Please repeat, unchanged, the lines at the top of the listing below, ending with the one that has "text-align: right ->".
=== Begin Enclosure ===
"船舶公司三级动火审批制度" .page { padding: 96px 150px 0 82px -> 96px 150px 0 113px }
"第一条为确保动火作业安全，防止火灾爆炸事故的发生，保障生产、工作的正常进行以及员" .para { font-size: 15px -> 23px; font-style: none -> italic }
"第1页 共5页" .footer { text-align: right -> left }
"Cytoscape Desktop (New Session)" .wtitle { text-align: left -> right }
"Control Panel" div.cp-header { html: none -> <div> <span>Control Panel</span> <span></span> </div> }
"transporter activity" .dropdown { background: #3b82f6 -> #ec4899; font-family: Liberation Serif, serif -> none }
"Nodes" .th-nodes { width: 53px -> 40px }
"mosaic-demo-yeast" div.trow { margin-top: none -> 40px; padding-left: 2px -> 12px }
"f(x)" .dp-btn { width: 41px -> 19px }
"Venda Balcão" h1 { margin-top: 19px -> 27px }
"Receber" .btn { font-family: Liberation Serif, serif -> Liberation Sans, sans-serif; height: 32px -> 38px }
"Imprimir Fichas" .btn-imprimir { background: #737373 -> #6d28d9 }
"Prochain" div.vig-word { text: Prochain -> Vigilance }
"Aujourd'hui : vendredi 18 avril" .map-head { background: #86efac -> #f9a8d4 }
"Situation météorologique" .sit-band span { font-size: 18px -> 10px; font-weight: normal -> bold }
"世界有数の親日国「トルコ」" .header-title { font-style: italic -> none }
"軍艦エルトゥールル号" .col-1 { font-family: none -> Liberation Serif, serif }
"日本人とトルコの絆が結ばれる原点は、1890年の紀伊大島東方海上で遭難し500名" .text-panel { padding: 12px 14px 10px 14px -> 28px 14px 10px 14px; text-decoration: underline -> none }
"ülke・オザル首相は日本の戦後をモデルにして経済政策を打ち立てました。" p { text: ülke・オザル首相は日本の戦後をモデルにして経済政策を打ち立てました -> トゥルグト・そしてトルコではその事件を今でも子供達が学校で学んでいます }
=== End Enclosure ===
→ **Written answer**:
"船舶公司三级动火审批制度" .page { padding: 96px 150px 0 82px -> 96px 150px 0 113px }
"第一条为确保动火作业安全，防止火灾爆炸事故的发生，保障生产、工作的正常进行以及员" .para { font-size: 15px -> 23px; font-style: none -> italic }
"第1页 共5页" .footer { text-align: right -> left }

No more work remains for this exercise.